▶ [Task objective]
Filter out every line below that lacks "Sans", and copy the rest.

─── Given information ───

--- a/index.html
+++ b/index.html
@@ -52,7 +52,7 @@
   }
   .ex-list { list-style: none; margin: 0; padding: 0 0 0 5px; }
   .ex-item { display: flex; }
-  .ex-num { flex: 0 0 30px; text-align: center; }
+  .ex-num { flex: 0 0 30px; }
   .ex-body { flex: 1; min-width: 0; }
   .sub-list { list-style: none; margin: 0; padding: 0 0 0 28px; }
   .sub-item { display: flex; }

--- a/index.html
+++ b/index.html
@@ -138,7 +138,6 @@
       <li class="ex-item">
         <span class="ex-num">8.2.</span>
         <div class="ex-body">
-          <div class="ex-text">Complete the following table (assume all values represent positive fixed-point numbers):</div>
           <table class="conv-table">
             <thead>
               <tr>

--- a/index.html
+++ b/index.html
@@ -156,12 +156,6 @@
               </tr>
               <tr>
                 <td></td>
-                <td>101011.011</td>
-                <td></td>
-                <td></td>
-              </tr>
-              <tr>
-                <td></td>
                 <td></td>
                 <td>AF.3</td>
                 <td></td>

───
─── Given information ───

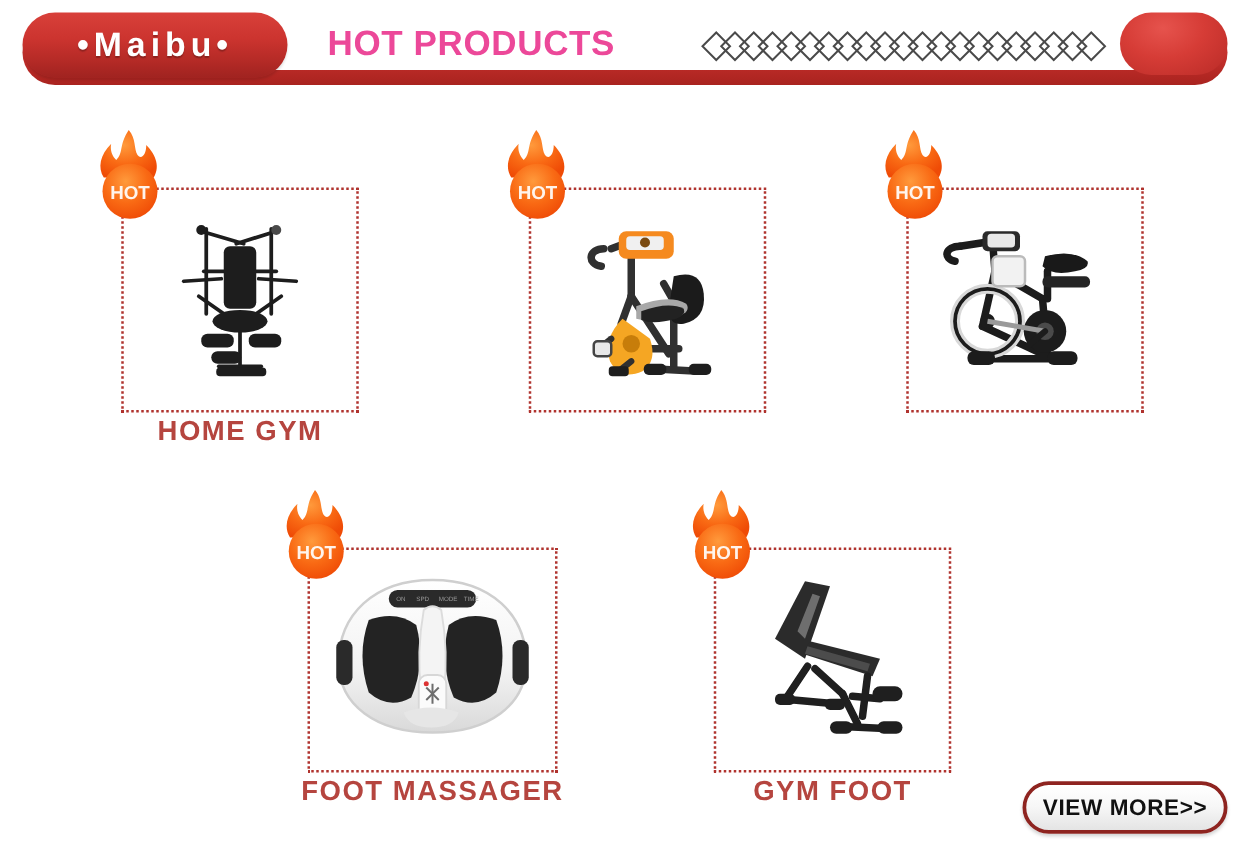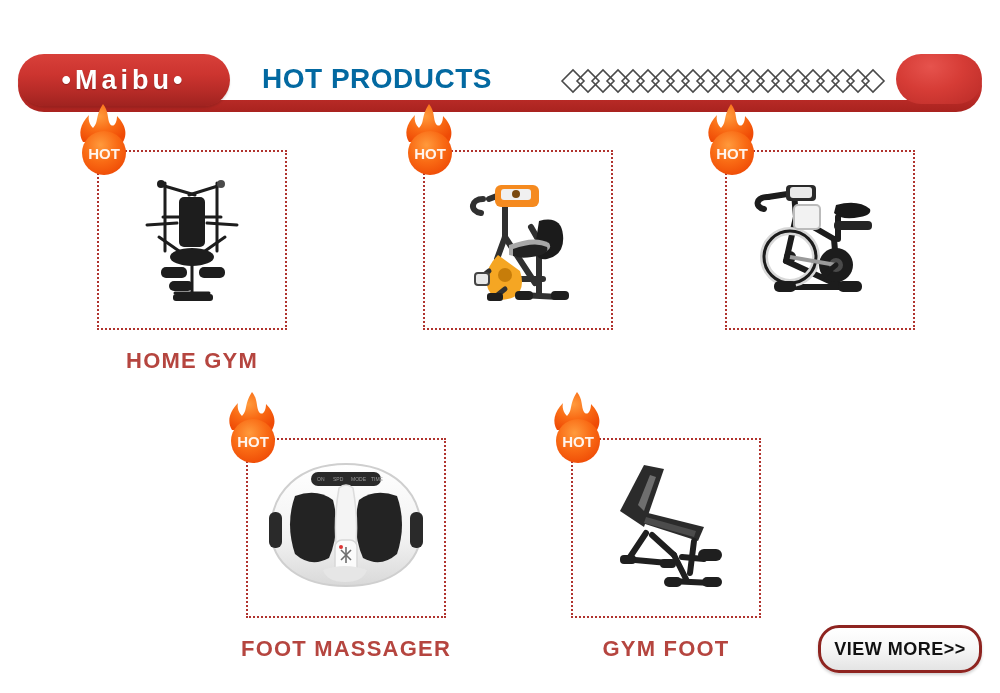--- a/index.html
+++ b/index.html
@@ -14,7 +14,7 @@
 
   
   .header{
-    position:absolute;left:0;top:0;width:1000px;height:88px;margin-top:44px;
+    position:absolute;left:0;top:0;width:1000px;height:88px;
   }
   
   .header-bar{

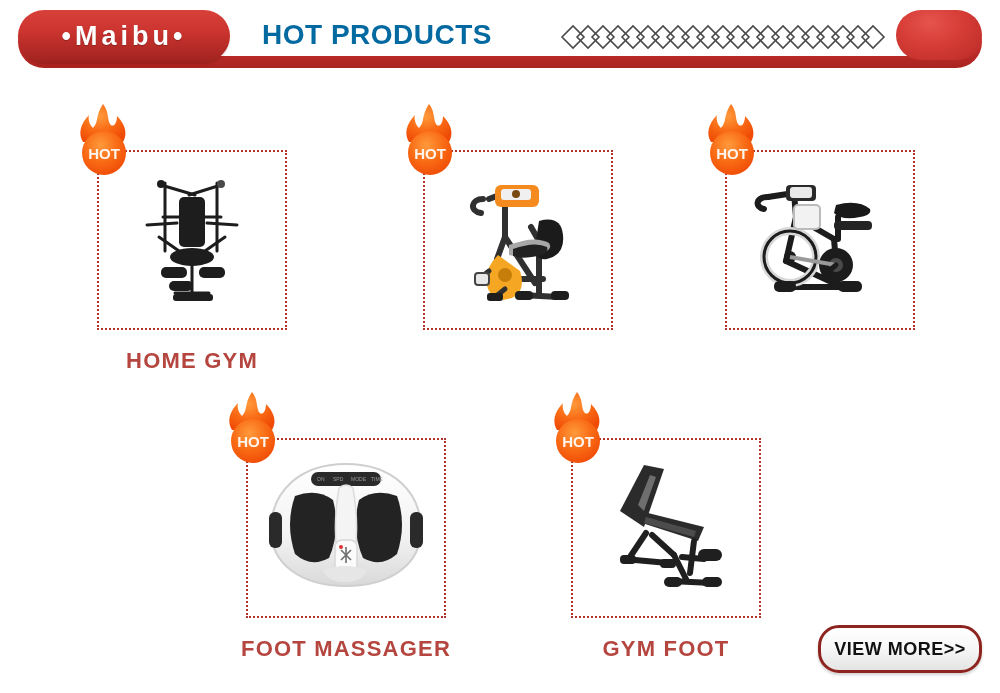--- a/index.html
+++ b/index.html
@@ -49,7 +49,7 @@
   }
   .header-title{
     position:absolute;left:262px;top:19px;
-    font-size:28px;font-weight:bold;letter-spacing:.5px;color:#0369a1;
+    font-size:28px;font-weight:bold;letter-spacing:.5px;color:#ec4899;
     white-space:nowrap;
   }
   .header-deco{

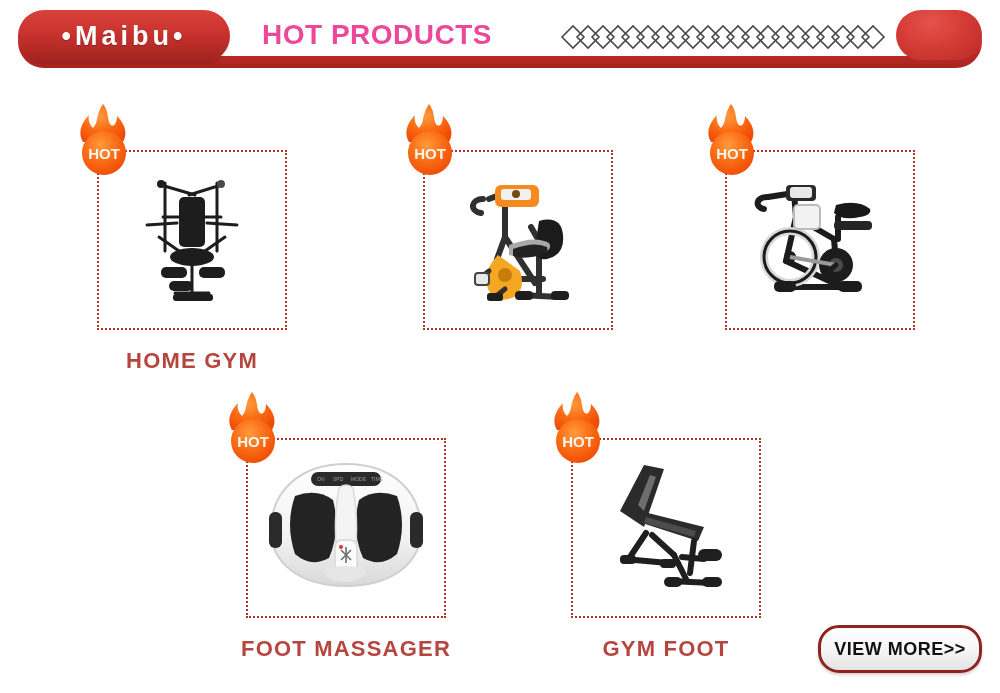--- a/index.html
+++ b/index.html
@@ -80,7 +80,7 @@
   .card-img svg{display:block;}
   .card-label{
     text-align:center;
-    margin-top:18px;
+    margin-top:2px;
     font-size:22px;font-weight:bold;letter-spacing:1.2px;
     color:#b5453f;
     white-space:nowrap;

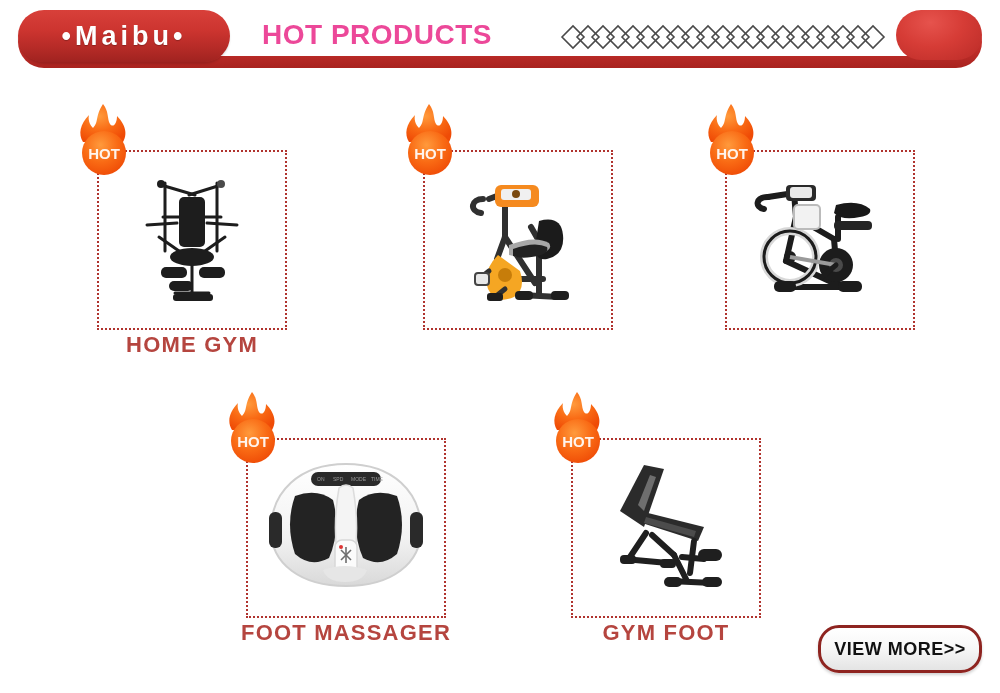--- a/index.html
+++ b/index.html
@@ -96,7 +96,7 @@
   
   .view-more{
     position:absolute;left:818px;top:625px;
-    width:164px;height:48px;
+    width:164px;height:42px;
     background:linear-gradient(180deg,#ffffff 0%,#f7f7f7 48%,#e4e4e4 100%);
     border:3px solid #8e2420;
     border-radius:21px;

───
─── Given information ───

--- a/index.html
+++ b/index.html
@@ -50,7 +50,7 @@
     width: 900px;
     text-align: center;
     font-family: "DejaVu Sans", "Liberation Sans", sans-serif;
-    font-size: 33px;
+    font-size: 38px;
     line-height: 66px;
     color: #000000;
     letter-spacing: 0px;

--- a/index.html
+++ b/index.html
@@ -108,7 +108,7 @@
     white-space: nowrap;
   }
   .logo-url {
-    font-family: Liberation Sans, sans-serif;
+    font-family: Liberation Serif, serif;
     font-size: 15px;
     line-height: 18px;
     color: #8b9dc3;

───

▶ [Response to this exercise]
     font-family: "DejaVu Sans", "Liberation Sans", sans-serif;
-    font-family: Liberation Sans, sans-serif;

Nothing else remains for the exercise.